Hacker News new | ask | show | jobs
by sagichmal 2143 days ago
High fidelity operational metrics have a useful half life measured in days or weeks. Read patterns for longer term use cases are also categorically different. Best architecture is to have a separate system for long term stuff, which treats Prometheus as a data source. Then Prometheus can drop after 14-28d.
2 comments

> High fidelity operational metrics have a useful half life measured in days or weeks.

It depends on how high fidelity you're talking but in my experience retaining these metrics can be valuable, not only for viewing seasonal trends already mentioned in another reply but for debugging problems. It can be helpful to be able to view prior events and compare metrics at those times to a current scenario, for example as a part of a postmortem analysis. I do agree that the usefulness of old metrics falls off with time. Metrics issued from a system 3 years ago likely have little in common with the system running today.

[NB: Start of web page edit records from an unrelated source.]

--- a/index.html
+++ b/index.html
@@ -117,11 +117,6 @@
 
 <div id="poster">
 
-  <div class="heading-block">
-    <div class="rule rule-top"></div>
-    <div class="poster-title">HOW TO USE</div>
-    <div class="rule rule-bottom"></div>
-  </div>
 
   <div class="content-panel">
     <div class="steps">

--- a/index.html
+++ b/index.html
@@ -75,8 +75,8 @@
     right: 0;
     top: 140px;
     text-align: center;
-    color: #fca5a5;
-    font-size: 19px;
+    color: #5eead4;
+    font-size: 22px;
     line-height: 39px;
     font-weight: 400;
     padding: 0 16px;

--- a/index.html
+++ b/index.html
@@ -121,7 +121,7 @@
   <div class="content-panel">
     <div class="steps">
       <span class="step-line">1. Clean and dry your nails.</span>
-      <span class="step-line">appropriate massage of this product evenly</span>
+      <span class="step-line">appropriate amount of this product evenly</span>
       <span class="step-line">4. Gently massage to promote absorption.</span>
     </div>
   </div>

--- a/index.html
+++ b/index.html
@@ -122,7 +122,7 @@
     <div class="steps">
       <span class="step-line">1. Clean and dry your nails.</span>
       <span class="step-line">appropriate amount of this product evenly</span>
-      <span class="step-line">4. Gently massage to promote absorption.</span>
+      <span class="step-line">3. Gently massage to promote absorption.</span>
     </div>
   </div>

> High fidelity operational metrics have a useful half life measured in days or weeks.

Depends on the metric IMO. There's a ton of use you can get out of forecasting and seasonality for anomaly detection, but you need data going back for that to have any chance. Many relevant operations metrics exhibit three levels of seasonality: daily (day/night) weekly (weekday/weekend) and annual (holidays, superbowls, media events). Being able to forecast network traffic inbound on a switch to find problems would require you to have 1y of data, effectively. You _might_ be able to discard some of the data but you'd lose some of the predictive capacity for say, the Super Bowl.

I agree that it's important to keep some telemetry data for the long term. My point is that you need fewer and less granular metrics for those use cases, and that the access patterns are sufficiently different from real-time operations, that they're most effectively served by two completely different systems.